*** DATA UNDER STUDY ***

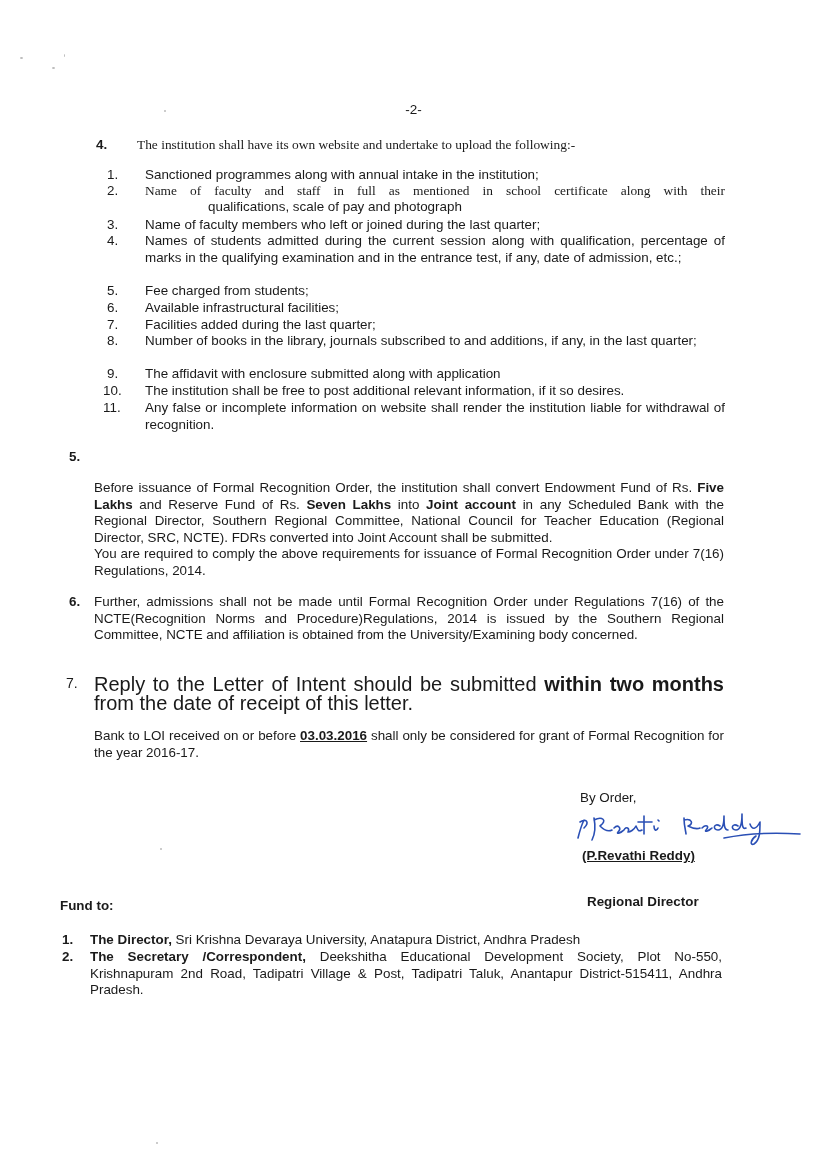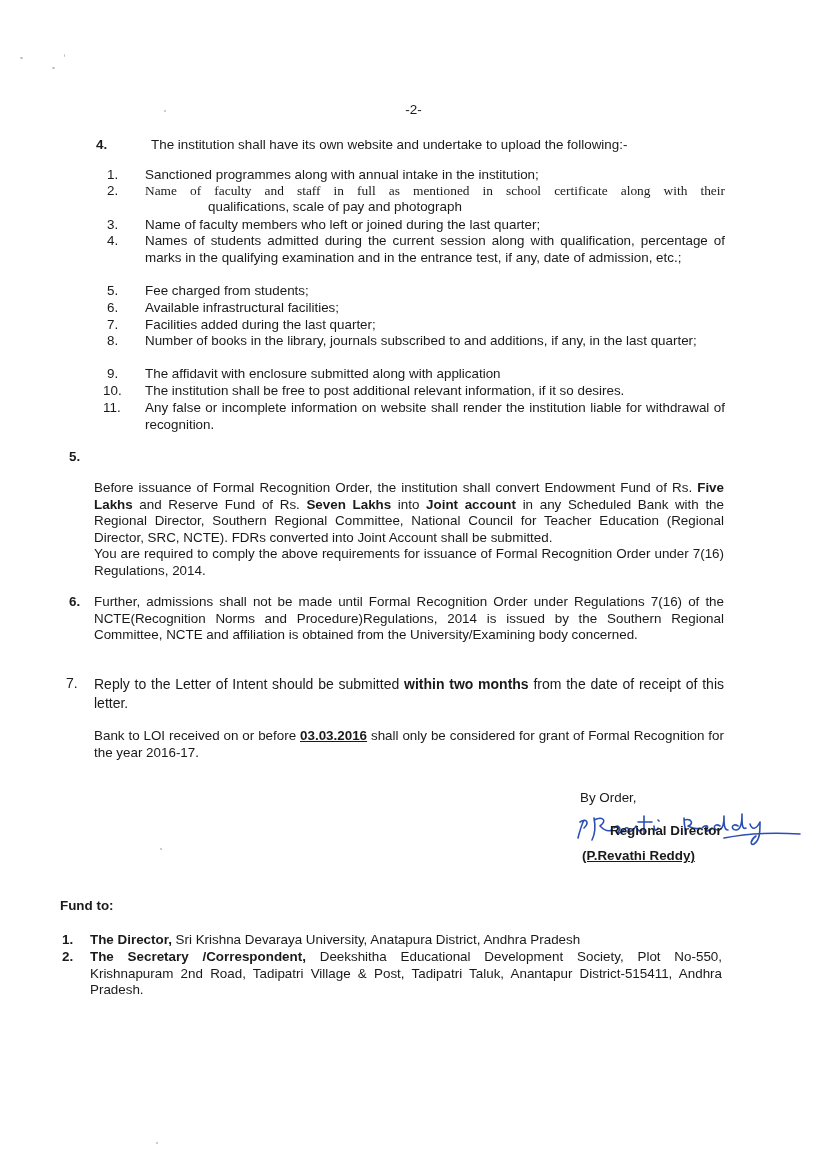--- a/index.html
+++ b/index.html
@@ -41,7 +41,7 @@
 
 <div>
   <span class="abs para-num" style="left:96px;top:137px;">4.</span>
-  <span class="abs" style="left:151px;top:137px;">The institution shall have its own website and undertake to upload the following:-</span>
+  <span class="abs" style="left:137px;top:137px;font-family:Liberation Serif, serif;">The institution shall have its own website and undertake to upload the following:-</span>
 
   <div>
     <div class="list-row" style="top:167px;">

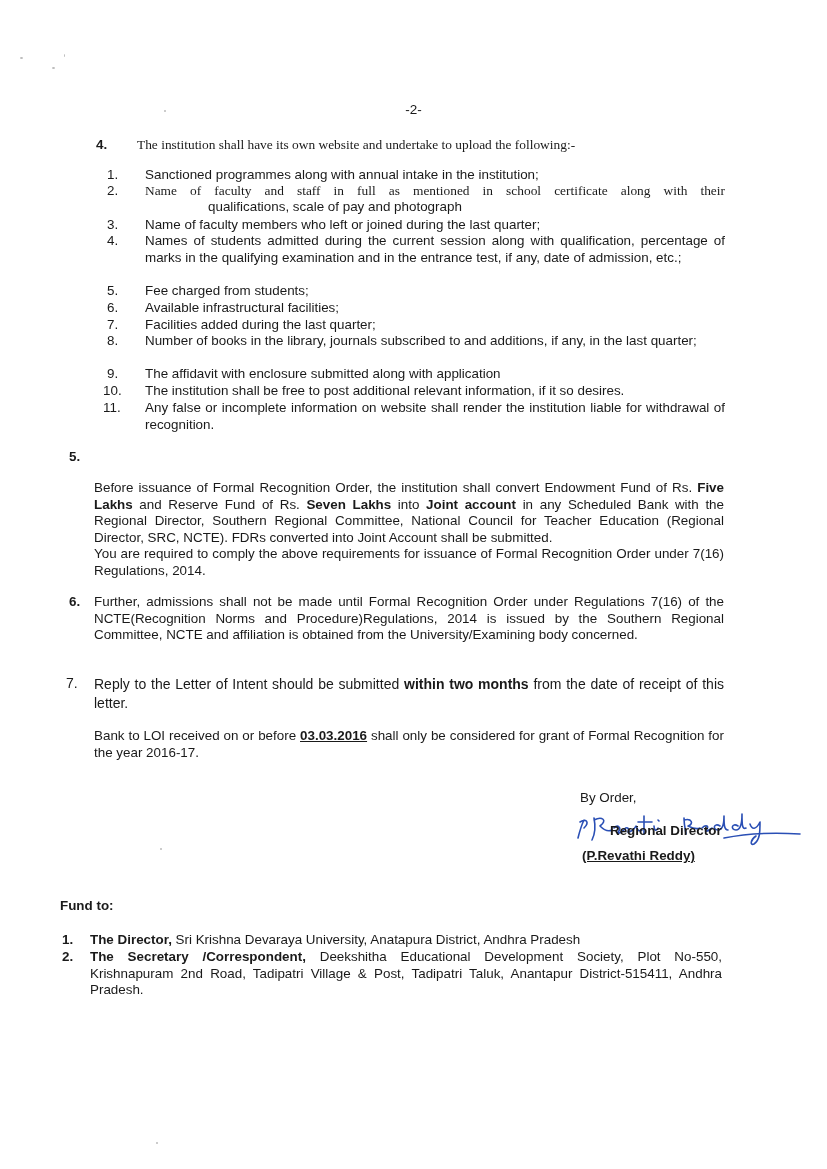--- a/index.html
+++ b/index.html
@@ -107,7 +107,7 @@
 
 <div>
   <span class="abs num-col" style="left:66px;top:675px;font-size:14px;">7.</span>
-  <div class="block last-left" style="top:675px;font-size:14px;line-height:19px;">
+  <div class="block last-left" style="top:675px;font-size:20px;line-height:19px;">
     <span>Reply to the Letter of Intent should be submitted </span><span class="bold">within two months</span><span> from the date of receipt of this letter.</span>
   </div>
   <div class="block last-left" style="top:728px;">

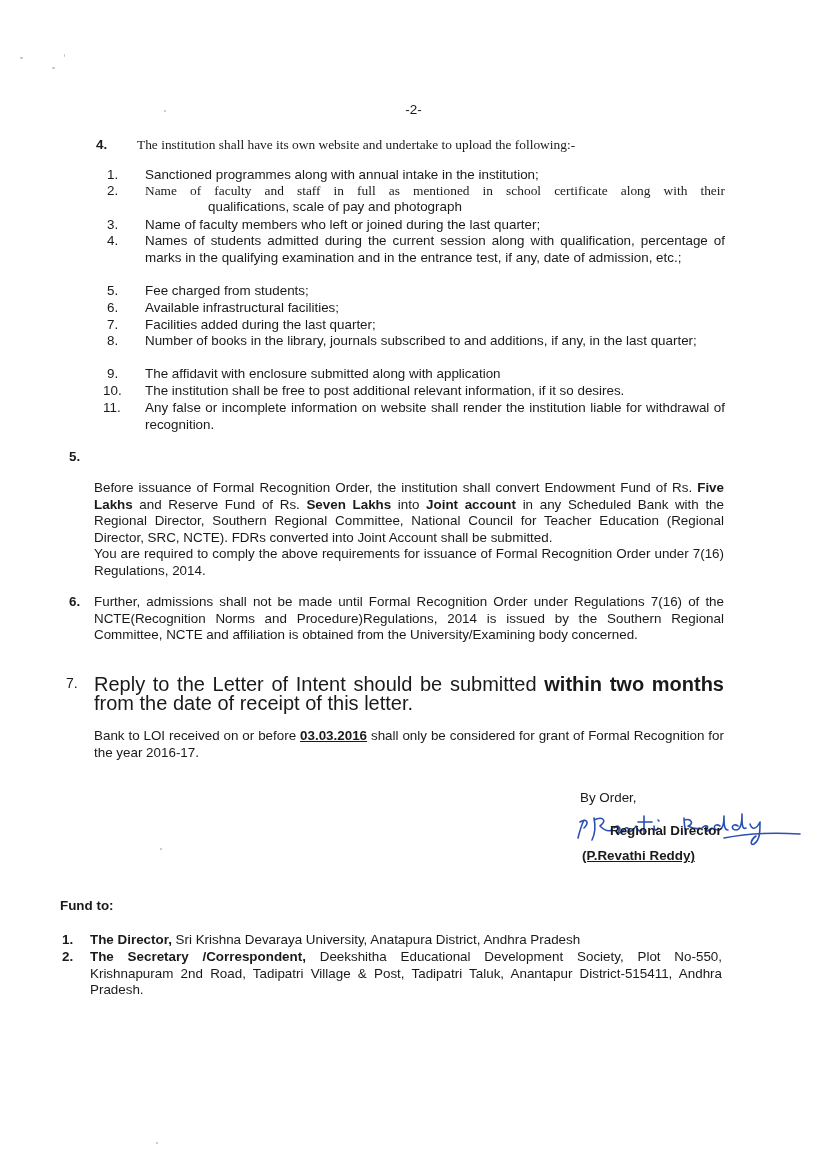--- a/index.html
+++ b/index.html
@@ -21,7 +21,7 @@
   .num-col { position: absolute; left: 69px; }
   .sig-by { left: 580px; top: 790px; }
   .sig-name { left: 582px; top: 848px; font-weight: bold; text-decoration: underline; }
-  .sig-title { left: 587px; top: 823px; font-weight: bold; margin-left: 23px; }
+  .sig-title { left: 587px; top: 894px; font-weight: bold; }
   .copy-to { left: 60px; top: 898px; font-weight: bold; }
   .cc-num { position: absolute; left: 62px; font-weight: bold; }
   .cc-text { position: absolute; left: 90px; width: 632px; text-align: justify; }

*** End of DATA UNDER STUDY ***

◆ WHAT YOU NEED TO DO ◆
From the entries above, return each line with the word "height" in it.

◆ EXERCISE OUTPUT ◆
-  <div class="block last-left" style="top:675px;font-size:14px;line-height:19px;">
+  <div class="block last-left" style="top:675px;font-size:20px;line-height:19px;">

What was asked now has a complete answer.